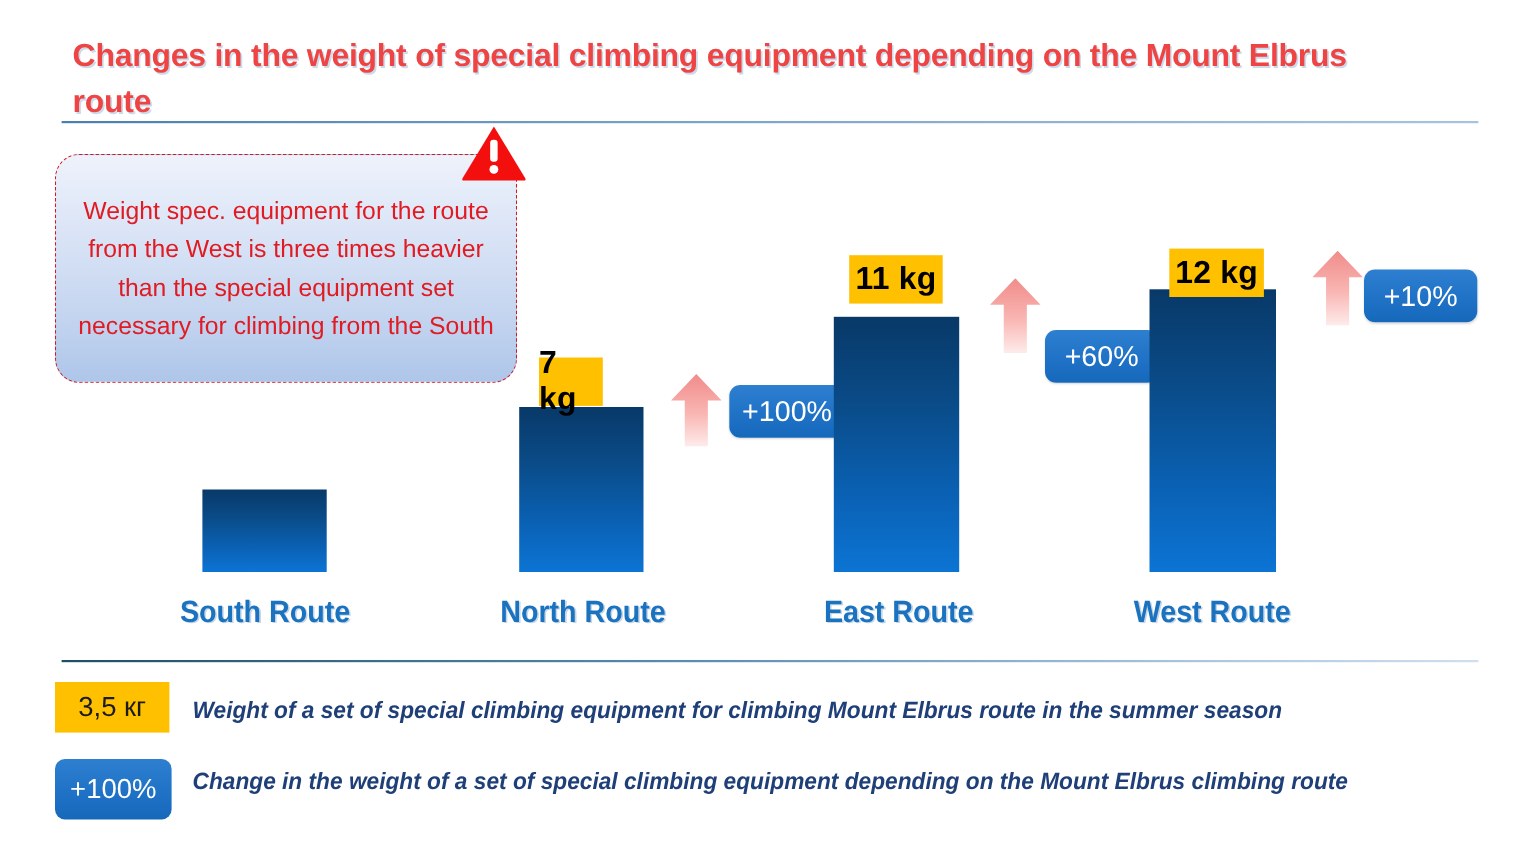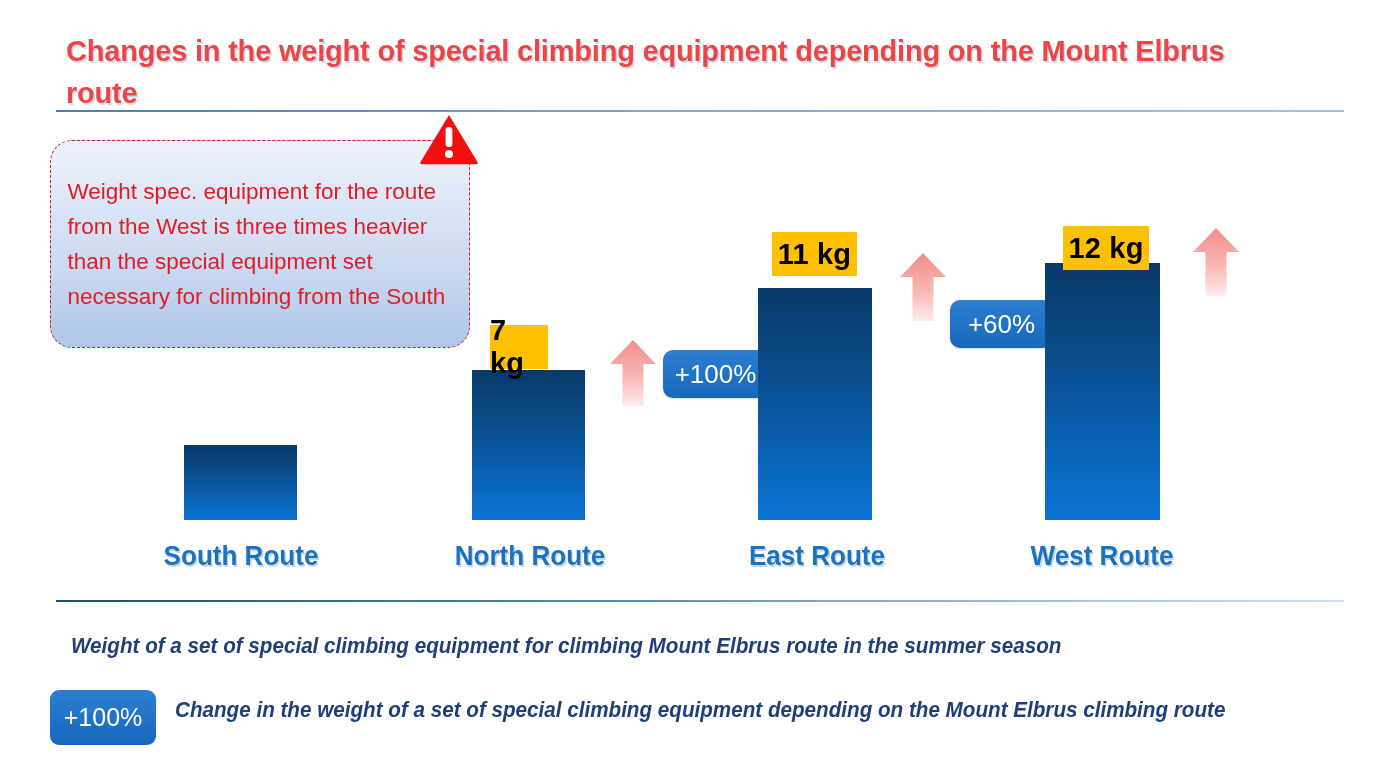--- a/index.html
+++ b/index.html
@@ -52,20 +52,21 @@
     background: linear-gradient(to bottom, #eef2fb 0%, #dde6f7 30%, #c6d6f0 68%, #aec6ea 100%);
     display: flex;
     align-items: center;
     justify-content: center;
   }
   #callout-text {
     font-family: "Liberation Sans", sans-serif;
     font-size: 22.5px;
     line-height: 35px;
     color: #e01b22;
+    text-align: center;
     width: 385px;
   }
   #warn-icon {
     position: absolute;
     left: 419px;
     top: 113px;
     width: 60px;
     height: 52px;
   }
 
@@ -222,25 +223,27 @@
   <svg class="up-arrow" style="left:1193px; top:228px; width:46px; height:68px;" viewBox="0 0 46 68">
     <defs>
       <linearGradient id="gArrow3" x1="0" y1="0" x2="0" y2="1">
         <stop offset="0%" stop-color="#f08c8a"></stop>
         <stop offset="55%" stop-color="#f9b6b3"></stop>
         <stop offset="100%" stop-color="#fdeceb"></stop>
       </linearGradient>
     </defs>
     <path d="M23 0 L46 24 L33.5 24 L33.5 68 L12.5 68 L12.5 24 L0 24 Z" fill="url(#gArrow3)"></path>
   </svg>
+  <div class="pct-badge" style="left:1240px; top:245px; width:103px; height:48px;">+10%</div>
 
 </div>
 
 <div id="legend-rule"></div>
 
 <div class="legend-row" id="legend-row-1">
+  <div id="legend-swatch-kg">3,5 кг</div>
   <div class="legend-desc" id="legend-desc-1">Weight of a set of special climbing equipment for climbing Mount Elbrus route in the summer season</div>
 </div>
 
 <div class="legend-row" id="legend-row-2">
   <div id="legend-swatch-pct">+100%</div>
   <div class="legend-desc" id="legend-desc-2">Change in the weight of a set of special climbing equipment depending on the Mount Elbrus climbing route</div>
 </div>
 
 </body></html>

##########

About this task:
In the listing above, find the lines holding the word "width" and copy them.

Your solution:
     width: 385px;
     width: 60px;
   <svg class="up-arrow" style="left:1193px; top:228px; width:46px; height:68px;" viewBox="0 0 46 68">
+  <div class="pct-badge" style="left:1240px; top:245px; width:103px; height:48px;">+10%</div>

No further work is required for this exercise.